The racketeering complaint says that two of Arcieri’s daughters lived in a town just 7 miles away from Arcieri. It quotes a landlord of the daughters who said he met Arcieri and his new wife at the daughters’ residence; Arcieri was introduced to the landlord as Frank Reynolds, the girls’ uncle. The suit also alleges that Arcieri’s first wife, who had remarried, assisted Arcieri financially with the money from the insurance settlement, and that Arcieri’s and her remarriages are invalid since Arcieri and his first wife never divorced.

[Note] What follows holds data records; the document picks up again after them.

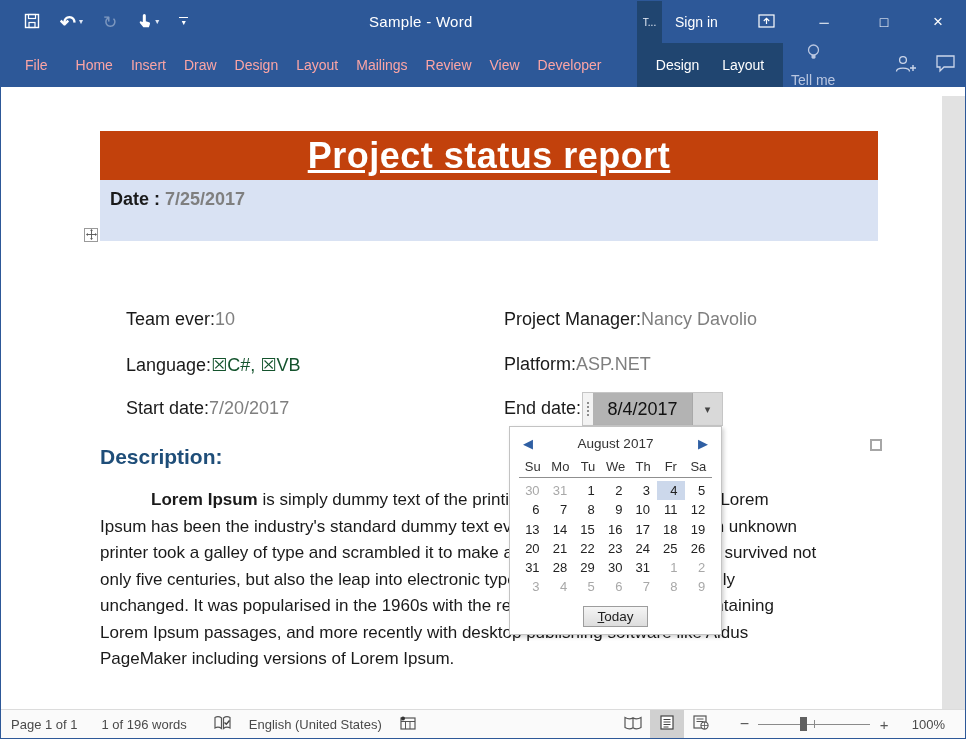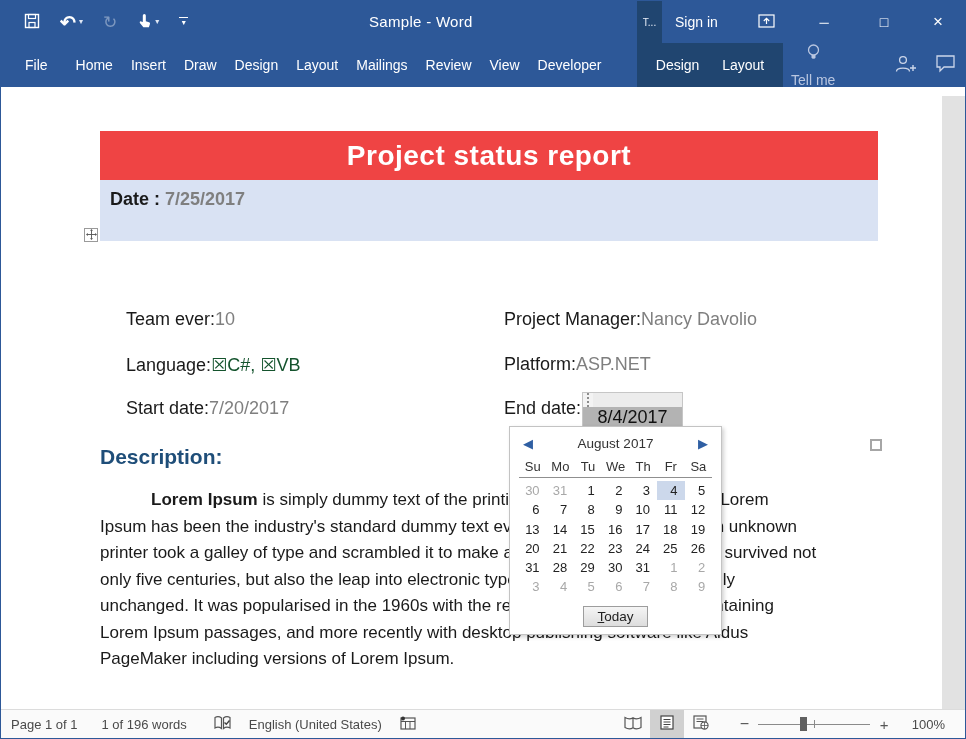--- a/index.html
+++ b/index.html
@@ -33,7 +33,7 @@
 
   .tabsrow{position:absolute;left:0;top:42px;width:100%;height:44px;}
   .main-tabs{position:absolute;left:15px;top:0;height:44px;display:flex;align-items:center;}
-  .rtab{padding:0 9px;height:44px;line-height:44px;font-size:14px;color:#ffffff;white-space:nowrap;}
+  .rtab{padding:0 9px;height:44px;line-height:44px;font-size:14px;color:#fca5a5;white-space:nowrap;}
   .rtab.file{margin-right:10px;}
   .ctx-tabs{position:absolute;left:636px;top:0;width:146px;height:44px;display:flex;align-items:center;justify-content:space-evenly;}
   .ctx-tabs .rtab{color:#ffffff;padding:0 4px;}

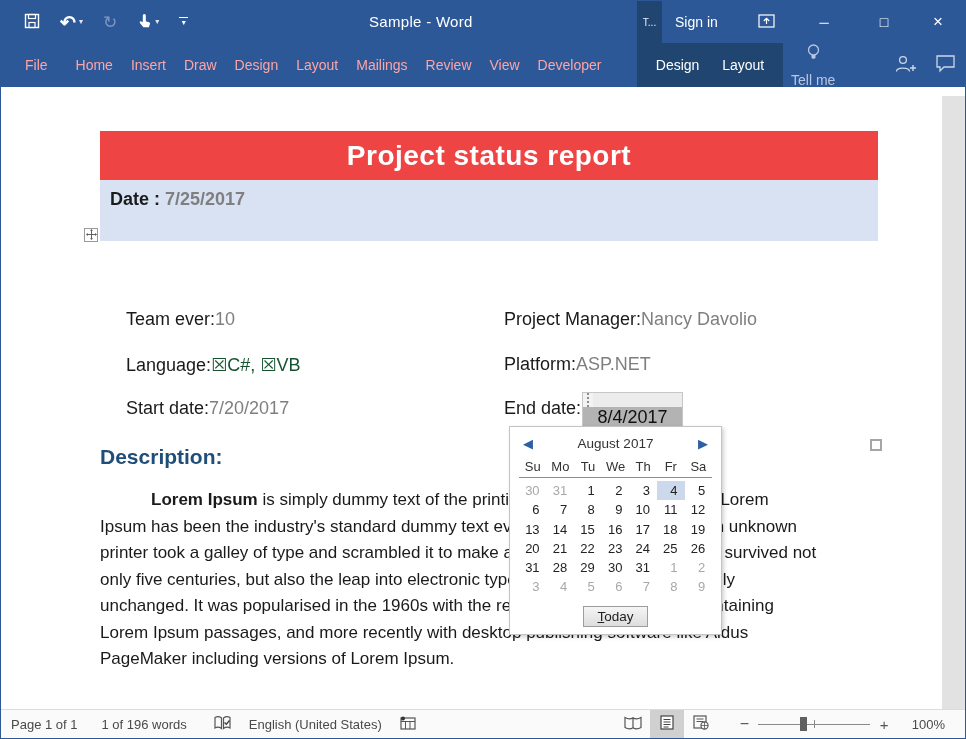--- a/index.html
+++ b/index.html
@@ -44,8 +44,8 @@
 
   
   .doc{position:absolute;left:0;top:86px;right:0;bottom:29px;background:#fff;overflow:hidden;}
-  .banner{position:absolute;left:99px;top:44px;width:778px;height:49px;background:#ef4444;color:#fff;
-          font-size:28px;font-weight:bold;text-align:center;line-height:49px;letter-spacing:.5px;}
+  .banner{position:absolute;left:99px;top:44px;width:778px;height:49px;background:#c2410c;color:#fff;
+          font-size:36px;font-weight:bold;text-align:center;line-height:49px;letter-spacing:.5px;text-decoration:underline;}
   .band{position:absolute;left:99px;top:93px;width:778px;height:61px;background:#d9e2f3;font-size:18px;padding:9px 0 0 10px;}
   .band .lbl{font-weight:bold;color:#1a1a1a;}
   .band .val{color:#7f7f7f;font-weight:bold;}

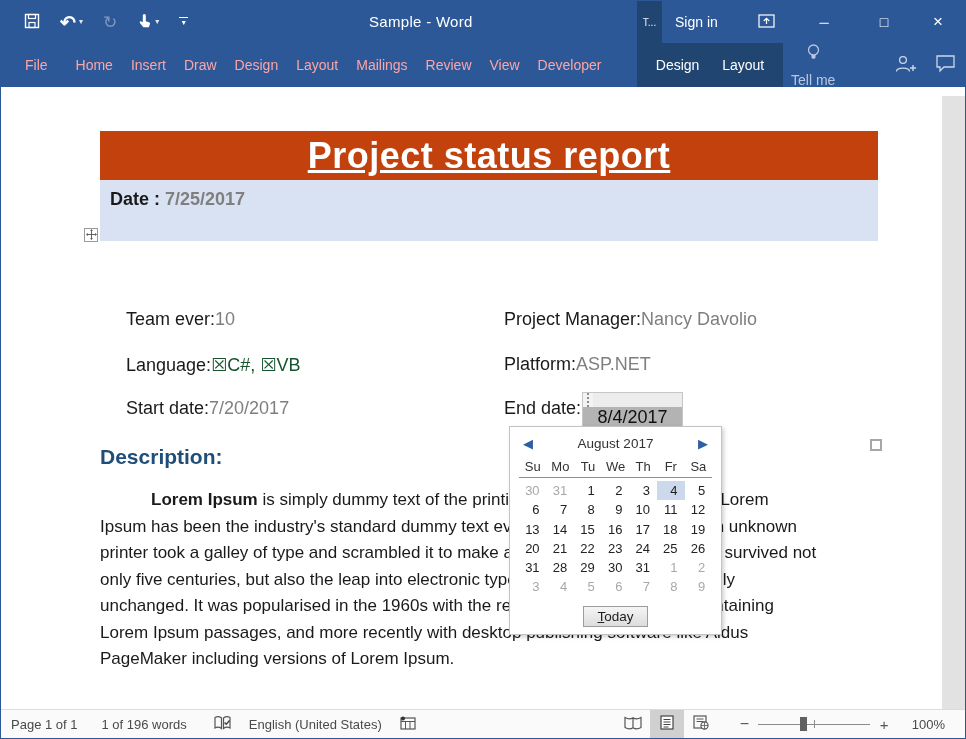--- a/index.html
+++ b/index.html
@@ -61,7 +61,7 @@
   .fvalue.dark{color:#14532d;}
 
   
-  .date-control{position:absolute;left:581px;top:305px;height:34px;display:flex;align-items:stretch;border:1px solid #c6c6c6;background:#ececec;flex-direction:column;}
+  .date-control{position:absolute;left:581px;top:305px;height:34px;display:flex;align-items:stretch;border:1px solid #c6c6c6;background:#ececec;}
   .cc-handle{width:10px;display:flex;flex-direction:column;align-items:center;justify-content:center;gap:2px;background:#f3f3f3;}
   .cc-handle i{width:2px;height:2px;border-radius:50%;background:#6a6a6a;}
   .date-text{width:99px;background:#b3b3b3;color:#111;font-size:18px;display:flex;align-items:center;justify-content:center;}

In June 2011, acting on a tip, Phoenix police found Arcieri in Palm Springs and returned him to Phoenix. He was booked on suspicion of conspiracy to commit murder, burglary, theft, armed robbery, fraud, illegal control of an enterprise, detaining a person in a house of prostitution, and possession and sale of a narcotic drug.
On Wednesday, he pleaded guilty to three counts of conspiracy to commit burglary, two counts of solicitation to commit first-degree murder and one count of armed robbery stemming from the 1986 charges. He also pleaded guilty to one count of fraud, related to his disappearance. He will be sentenced March 12.